Most recently I have become the privileged owner of Shelley Shepard Gray’s ‘Hidden’, a novel about Anna, a “modern girl on the run” from a fiancé “with good looks and prestigious position at a top law firm,” but who’s also violent (boo!). She takes refuge with an Amish family (hurrah!) and “finds fulfilment in the Amish way of life”, which will be handy with the coming energy crisis. Yet she still has to win the trust of one family member, Henry, who has “got the raging hots for her, but is tortured by sexual anguish suppressed by a stringent and quite frankly unsustainable moral code.” Okay, I made that last bit up. The book’s big question, according to the press release, is: “Can he accept that Anna may truly be his soulmate?”

Given that this is inspirational fiction, my guess is that he will, though not without a 200-page struggle. Ah what the heck, I can’t wait. Let’s turn to page 201 (of 202): “Very slowly, very deliberately, Henry curved an arm around her and pulled her close.” Whoooargh Henry, you sly old dog! Is this how the author wants to “showcase her Christian ideals”, as the publicity blurb states? With this filthy, depraved groping? The book ends with them both contemplating a rabbit in a field (“Look, she whispered to Henry, to the man…who would one day be her husband. Another rabbit.”). And it’s not the rabbit of recession I referred to in my last blog entry, but an inspirational, hopping, fertile, action-ready rabbit full of the jumping joys of spring. At least I bet that’s Henry’s view (why didn’t she just call him Horny and be done with it?).

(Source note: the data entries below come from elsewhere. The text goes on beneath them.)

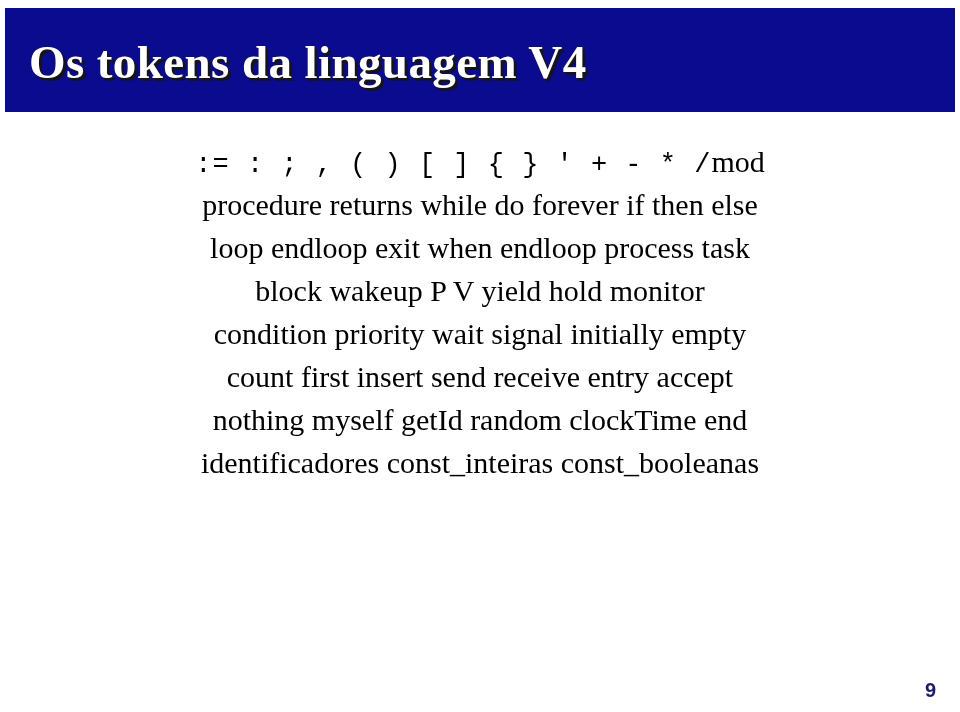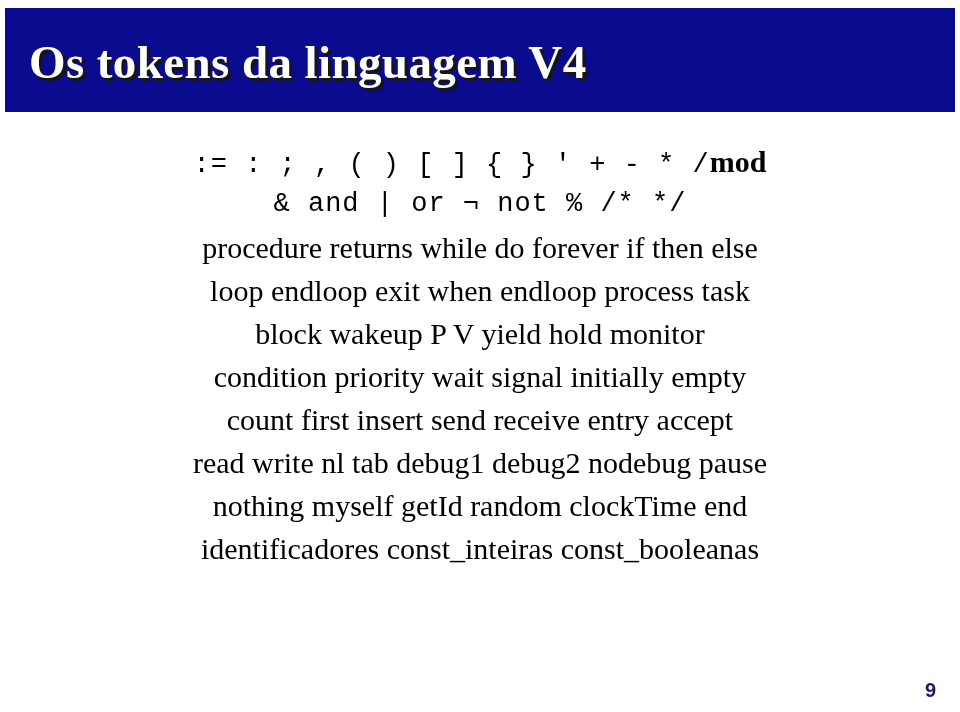--- a/index.html
+++ b/index.html
@@ -72,21 +72,20 @@
   }
   .token-line.mixed .mono-part {
     font-family: "Liberation Mono", "DejaVu Sans Mono", monospace;
     font-size: 27px;
     letter-spacing: 1px;
   }
   .token-line.mixed .serif-part {
     font-family: "Liberation Serif", "DejaVu Serif", serif;
     font-size: 30px;
     letter-spacing: 0;
-    font-weight: bold;
   }
 
   
   #page-number {
     position: absolute;
     right: 24px;
     bottom: 10px;
     font-family: "Liberation Sans", "DejaVu Sans", sans-serif;
     font-weight: bold;
     font-size: 20px;
@@ -99,35 +98,33 @@
 <div id="slide">
 
   <div id="title-banner">
     <div id="title-text">Os tokens da linguagem V4</div>
   </div>
 
   <div id="token-body">
 
     <div class="token-line mixed"><span class="mono-part">:=  :  ;  ,  (  )  [  ]  {  }  '  +  -  *  /</span><span class="serif-part">mod</span></div>
 
-    <div class="token-line mono">&amp;  and  |  or  ¬  not  %  /*  */</div>
 
 
     <div class="token-line">procedure  returns  while  do  forever  if  then  else</div>
 
     <div class="token-line">loop  endloop  exit  when  endloop  process  task</div>
 
 
     <div class="token-line">block  wakeup  P  V  yield  hold  monitor</div>
 
     <div class="token-line">condition  priority  wait  signal  initially  empty</div>
 
     <div class="token-line">count  first  insert  send  receive  entry  accept</div>
 
-    <div class="token-line">read  write  nl  tab  debug1  debug2  nodebug  pause</div>
 
     <div class="token-line">nothing  myself  getId  random  clockTime  end</div>
 
     <div class="token-line">identificadores  const_inteiras  const_booleanas</div>
 
   </div>
 
   <div id="page-number">9</div>
 
 </div>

Aside from the commercial angle -- ‘Hidden’ sells at a meta-spiritual $12.95 -- you might ask what is the purpose of literature that so clearly wears its heart on its jacket, with closure as comforting for its readers as a talking bearded Jesus doll. I unwittingly found the answer the other day when a noisome bluebottle landed on my computer screen. The nearest item to hand was ‘Hidden’, which did a messily efficient job of flattening the insect, with the operation concluded by a swift mopping up of its guts using a moist tissue. The book, alas, is sullied and will soon be sent for recycling.

One of the book’s “questions for discussion” says that it is only when the book’s characters “put their futures in the Lord’s hands that they find joy,” asking, “When has following God’s path brought you success?” I played God with that irritating (and undoubtedly evil) fly, consequently reaching a state of peace and contentment due to the absence of its buzzing and dive-bombing. It seems the mysterious delivery of ‘Hidden’ into my post-box was all part of A Plan. Count me in as one of the truly inspired.